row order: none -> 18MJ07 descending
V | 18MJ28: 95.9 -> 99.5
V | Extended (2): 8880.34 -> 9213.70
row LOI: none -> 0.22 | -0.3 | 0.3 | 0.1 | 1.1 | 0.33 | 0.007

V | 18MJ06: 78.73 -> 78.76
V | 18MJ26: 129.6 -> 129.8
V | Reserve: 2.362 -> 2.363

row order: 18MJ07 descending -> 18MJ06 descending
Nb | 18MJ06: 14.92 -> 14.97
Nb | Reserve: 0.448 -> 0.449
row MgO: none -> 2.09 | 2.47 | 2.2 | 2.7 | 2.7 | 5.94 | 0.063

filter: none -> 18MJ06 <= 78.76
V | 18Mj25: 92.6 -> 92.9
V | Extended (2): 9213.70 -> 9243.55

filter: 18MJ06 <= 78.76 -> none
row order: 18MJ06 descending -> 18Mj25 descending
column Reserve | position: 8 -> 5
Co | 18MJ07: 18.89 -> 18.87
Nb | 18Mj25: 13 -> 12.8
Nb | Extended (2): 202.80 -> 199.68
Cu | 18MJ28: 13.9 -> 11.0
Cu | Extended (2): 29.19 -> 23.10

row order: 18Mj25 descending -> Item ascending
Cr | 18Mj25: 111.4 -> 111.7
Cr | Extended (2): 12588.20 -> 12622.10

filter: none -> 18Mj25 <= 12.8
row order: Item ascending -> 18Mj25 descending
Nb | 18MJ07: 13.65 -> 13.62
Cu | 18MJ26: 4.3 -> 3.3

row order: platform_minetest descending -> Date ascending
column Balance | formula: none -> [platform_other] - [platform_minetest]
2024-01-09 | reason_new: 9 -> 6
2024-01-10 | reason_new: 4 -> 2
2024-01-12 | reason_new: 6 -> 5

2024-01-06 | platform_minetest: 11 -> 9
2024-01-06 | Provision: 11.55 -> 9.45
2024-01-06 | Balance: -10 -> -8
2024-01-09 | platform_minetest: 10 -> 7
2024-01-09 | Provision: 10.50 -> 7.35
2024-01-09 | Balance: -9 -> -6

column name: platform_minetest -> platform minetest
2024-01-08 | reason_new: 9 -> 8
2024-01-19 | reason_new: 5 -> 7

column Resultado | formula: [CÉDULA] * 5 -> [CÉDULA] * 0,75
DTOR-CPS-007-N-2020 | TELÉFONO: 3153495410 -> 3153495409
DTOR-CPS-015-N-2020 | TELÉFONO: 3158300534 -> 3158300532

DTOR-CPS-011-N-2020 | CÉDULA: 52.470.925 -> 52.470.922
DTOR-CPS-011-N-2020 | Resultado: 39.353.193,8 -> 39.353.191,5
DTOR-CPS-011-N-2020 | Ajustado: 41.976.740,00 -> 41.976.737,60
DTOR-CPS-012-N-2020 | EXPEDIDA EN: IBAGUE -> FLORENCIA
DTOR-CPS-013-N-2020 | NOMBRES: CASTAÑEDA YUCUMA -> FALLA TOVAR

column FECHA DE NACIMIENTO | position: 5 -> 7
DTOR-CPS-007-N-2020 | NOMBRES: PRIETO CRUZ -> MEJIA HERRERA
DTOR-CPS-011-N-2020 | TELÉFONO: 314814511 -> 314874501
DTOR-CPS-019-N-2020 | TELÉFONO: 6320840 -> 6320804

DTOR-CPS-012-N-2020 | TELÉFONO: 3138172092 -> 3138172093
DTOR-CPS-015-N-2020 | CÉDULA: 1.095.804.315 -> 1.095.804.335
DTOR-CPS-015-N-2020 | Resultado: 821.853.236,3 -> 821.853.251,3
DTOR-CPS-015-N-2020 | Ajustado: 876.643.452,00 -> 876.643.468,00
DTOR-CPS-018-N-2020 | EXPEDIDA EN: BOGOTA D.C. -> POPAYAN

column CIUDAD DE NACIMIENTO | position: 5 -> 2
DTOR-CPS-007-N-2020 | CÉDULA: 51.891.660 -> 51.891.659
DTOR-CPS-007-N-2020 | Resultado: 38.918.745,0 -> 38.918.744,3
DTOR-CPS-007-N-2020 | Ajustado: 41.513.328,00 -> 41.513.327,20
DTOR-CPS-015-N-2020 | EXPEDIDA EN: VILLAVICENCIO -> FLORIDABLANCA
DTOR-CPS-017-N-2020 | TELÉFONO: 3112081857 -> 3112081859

---------------

WORK TO COMPLETE: Repeat each entry above, keeping every word exact.

RESPONSE AREA:
row order: none -> 18MJ07 descending
V | 18MJ28: 95.9 -> 99.5
V | Extended (2): 8880.34 -> 9213.70
row LOI: none -> 0.22 | -0.3 | 0.3 | 0.1 | 1.1 | 0.33 | 0.007

V | 18MJ06: 78.73 -> 78.76
V | 18MJ26: 129.6 -> 129.8
V | Reserve: 2.362 -> 2.363

row order: 18MJ07 descending -> 18MJ06 descending
Nb | 18MJ06: 14.92 -> 14.97
Nb | Reserve: 0.448 -> 0.449
row MgO: none -> 2.09 | 2.47 | 2.2 | 2.7 | 2.7 | 5.94 | 0.063

filter: none -> 18MJ06 <= 78.76
V | 18Mj25: 92.6 -> 92.9
V | Extended (2): 9213.70 -> 9243.55

filter: 18MJ06 <= 78.76 -> none
row order: 18MJ06 descending -> 18Mj25 descending
column Reserve | position: 8 -> 5
Co | 18MJ07: 18.89 -> 18.87
Nb | 18Mj25: 13 -> 12.8
Nb | Extended (2): 202.80 -> 199.68
Cu | 18MJ28: 13.9 -> 11.0
Cu | Extended (2): 29.19 -> 23.10

row order: 18Mj25 descending -> Item ascending
Cr | 18Mj25: 111.4 -> 111.7
Cr | Extended (2): 12588.20 -> 12622.10

filter: none -> 18Mj25 <= 12.8
row order: Item ascending -> 18Mj25 descending
Nb | 18MJ07: 13.65 -> 13.62
Cu | 18MJ26: 4.3 -> 3.3

row order: platform_minetest descending -> Date ascending
column Balance | formula: none -> [platform_other] - [platform_minetest]
2024-01-09 | reason_new: 9 -> 6
2024-01-10 | reason_new: 4 -> 2
2024-01-12 | reason_new: 6 -> 5

2024-01-06 | platform_minetest: 11 -> 9
2024-01-06 | Provision: 11.55 -> 9.45
2024-01-06 | Balance: -10 -> -8
2024-01-09 | platform_minetest: 10 -> 7
2024-01-09 | Provision: 10.50 -> 7.35
2024-01-09 | Balance: -9 -> -6

column name: platform_minetest -> platform minetest
2024-01-08 | reason_new: 9 -> 8
2024-01-19 | reason_new: 5 -> 7

column Resultado | formula: [CÉDULA] * 5 -> [CÉDULA] * 0,75
DTOR-CPS-007-N-2020 | TELÉFONO: 3153495410 -> 3153495409
DTOR-CPS-015-N-2020 | TELÉFONO: 3158300534 -> 3158300532

DTOR-CPS-011-N-2020 | CÉDULA: 52.470.925 -> 52.470.922
DTOR-CPS-011-N-2020 | Resultado: 39.353.193,8 -> 39.353.191,5
DTOR-CPS-011-N-2020 | Ajustado: 41.976.740,00 -> 41.976.737,60
DTOR-CPS-012-N-2020 | EXPEDIDA EN: IBAGUE -> FLORENCIA
DTOR-CPS-013-N-2020 | NOMBRES: CASTAÑEDA YUCUMA -> FALLA TOVAR

column FECHA DE NACIMIENTO | position: 5 -> 7
DTOR-CPS-007-N-2020 | NOMBRES: PRIETO CRUZ -> MEJIA HERRERA
DTOR-CPS-011-N-2020 | TELÉFONO: 314814511 -> 314874501
DTOR-CPS-019-N-2020 | TELÉFONO: 6320840 -> 6320804

DTOR-CPS-012-N-2020 | TELÉFONO: 3138172092 -> 3138172093
DTOR-CPS-015-N-2020 | CÉDULA: 1.095.804.315 -> 1.095.804.335
DTOR-CPS-015-N-2020 | Resultado: 821.853.236,3 -> 821.853.251,3
DTOR-CPS-015-N-2020 | Ajustado: 876.643.452,00 -> 876.643.468,00
DTOR-CPS-018-N-2020 | EXPEDIDA EN: BOGOTA D.C. -> POPAYAN

column CIUDAD DE NACIMIENTO | position: 5 -> 2
DTOR-CPS-007-N-2020 | CÉDULA: 51.891.660 -> 51.891.659
DTOR-CPS-007-N-2020 | Resultado: 38.918.745,0 -> 38.918.744,3
DTOR-CPS-007-N-2020 | Ajustado: 41.513.328,00 -> 41.513.327,20
DTOR-CPS-015-N-2020 | EXPEDIDA EN: VILLAVICENCIO -> FLORIDABLANCA
DTOR-CPS-017-N-2020 | TELÉFONO: 3112081857 -> 3112081859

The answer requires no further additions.